**Assigned task**
The required answer is the data below, restated word for word with images omitted.

——

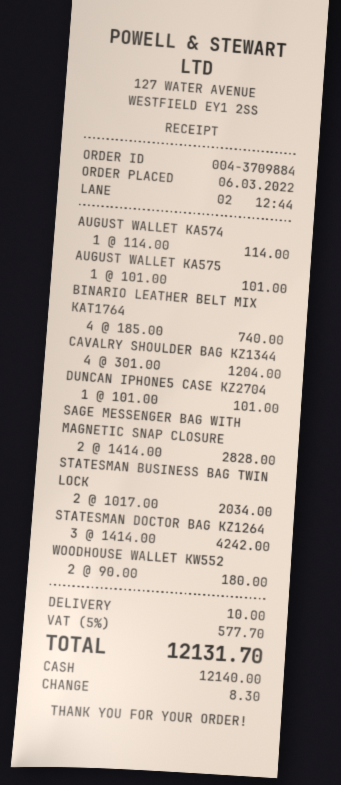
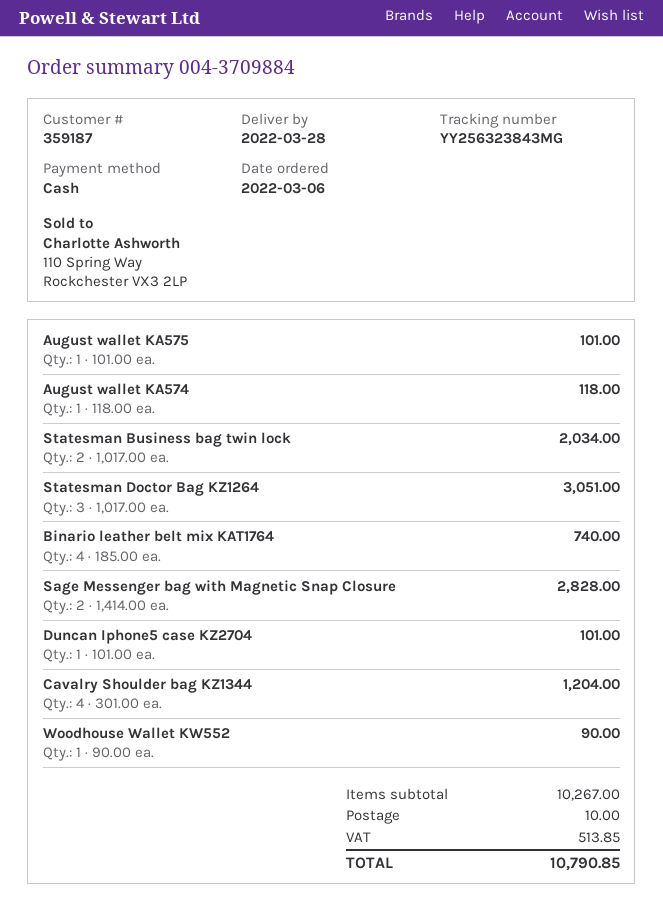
AUGUST WALLET KA574: 1 x 114.00 = 114.00 -> 1 x 118.00 = 118.00
STATESMAN DOCTOR BAG KZ1264: 3 x 1414.00 = 4242.00 -> 3 x 1017.00 = 3051.00
WOODHOUSE WALLET KW552: 2 x 90.00 = 180.00 -> 1 x 90.00 = 90.00
tax: 577.70 -> 513.85
total: 12131.70 -> 10790.85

——

**Your response**
AUGUST WALLET KA574: 1 x 114.00 = 114.00 -> 1 x 118.00 = 118.00
STATESMAN DOCTOR BAG KZ1264: 3 x 1414.00 = 4242.00 -> 3 x 1017.00 = 3051.00
WOODHOUSE WALLET KW552: 2 x 90.00 = 180.00 -> 1 x 90.00 = 90.00
tax: 577.70 -> 513.85
total: 12131.70 -> 10790.85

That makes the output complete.